Julien hausse un sourcil perplexe.
— Quoi, ouah ?
— Tout ! Tu m’aimes et c’est justement pour ça que tu ne veux plus te marier avec moi, alors que moi je ne sais pas si je t’aime mais c’est justement pour cela que j’ai besoin de toi. Si tu connais une situation plus stupide que celle-là, fais-moi signe.
Un moment de doute, l’absurdité d’un tel constat, peut-être aussi ma façon un peu simpliste de la formuler… Julien me regarde, je sens qu’il flanche, et dans nos yeux un début de complicité, peut-être même de reconnaissance. Deux gosses. Deux mômes qui se disputent le poids de leur croix, c’est moi qui ai la plus lourde, nan, la plus grosse c’est moi !
L’esquisse d’un sourire, la tendresse d’un coup d’œil, le résumé de ce qui nous lie… Il s’approche encore, comme mû par un sortilège, c’est plus fort que lui, et moi je suis pétrifiée sur place, incapable de bouger, raideur dans la nuque, mon cœur qui défonce ma poitrine, hyperventilation, on dirait une ado, c’est dramatique !
Il m’embrasse.
C’est divin.
Après ? Après c’est pire encore. La honte d’un aveu de faiblesse pour l’un comme pour l’autre, on est presque tentés de faire comme si de rien n’était, et toi sinon quoi de neuf tout baigne, les enfants, la famille ?

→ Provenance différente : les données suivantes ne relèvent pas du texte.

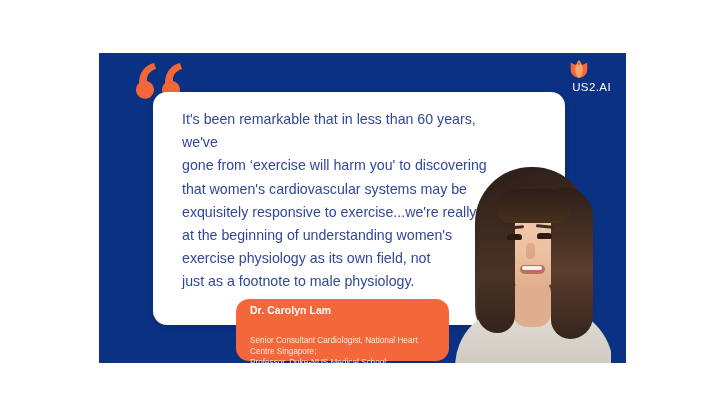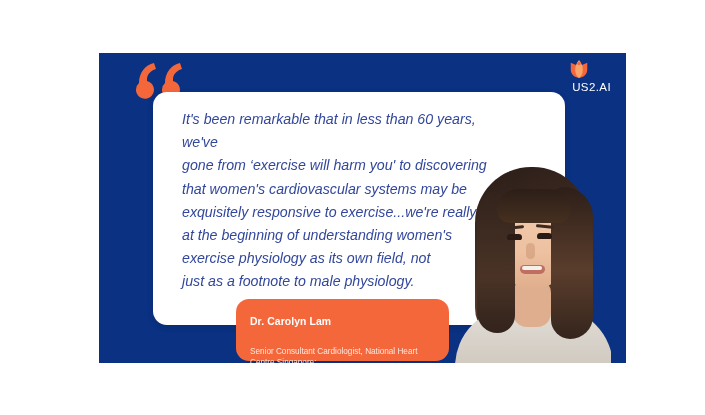--- a/index.html
+++ b/index.html
@@ -80,7 +80,6 @@
     line-height: 23.2px;
     font-family: "Liberation Sans", sans-serif;
     white-space: pre-line;
-    font-style: italic;
   }
 
   

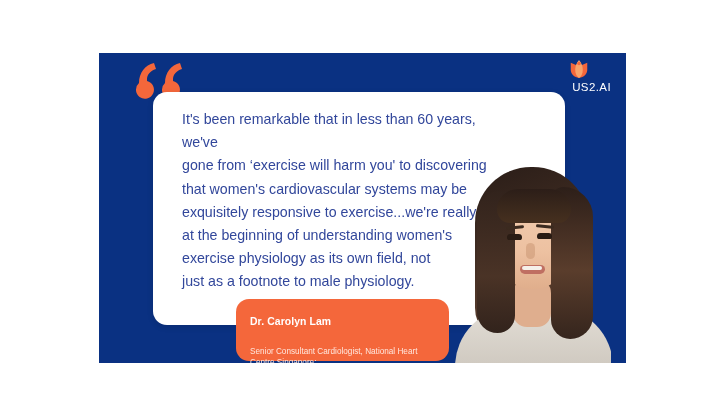--- a/index.html
+++ b/index.html
@@ -91,7 +91,7 @@
     height: 62px;
     background: #f4673b;
     border-radius: 13px;
-    padding: 16px 12px 6px 14px;
+    padding: 5px 12px 6px 14px;
     box-sizing: border-box;
   }
   #attribution-name {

Nous sommes tout simplement pathétiques.
Alors, pour ne pas être plus grotesques encore, à regarder le plafond, les murs, le tableau au-dessus du lit, la garde-robe, n’importe quoi pourvu qu’on ne croise pas le regard de l’autre, on réitère l’opération, on retarde l’échéance, au moins pendant qu’on mélange nos salives on ne fait rien d’autre, sans risque de se ridiculiser plus encore. Et à force de repousser la confrontation, ben ça dure, ça traîne, alors forcément ça dérape, on ne va pas passer trois heures à se léchouiller les babines non plus, on fait preuve d’originalité, on innove, on explore, le dérapage se mue en éboulement, sur le lit inévitablement, je passe les détails, ça vaut mieux.
Bon d’accord. C’est vrai qu’à ce niveau-là, il semble que l’entente soit cordiale. Et même un peu plus. Après l’étreinte, on roule chacun sur le côté mais cette fois sans plus se quitter des yeux, la reconnaissance consumée, toute tension abandonnée, comme le calme qui suit la tempête ou après la pluie le beau temps, et de fait ça brille dans la chambre, ce qu’on a l’air bêtes avec nos sourires niais accrochés l’un à l’autre.
— Alors ? me demande Julien.
— Alors quoi ?
— Tu nous laisses une chance ?
— C’est plutôt à moi de te poser la question.
— Je viens de te donner ma réponse…
Je hoche la tête, je soupire, je souris. C’est ma réponse. Julien s’en contente et, ému, me serre tout contre lui. Et moi, dans la chaleur de son étreinte, je me demande bien pourquoi j’ai un amant.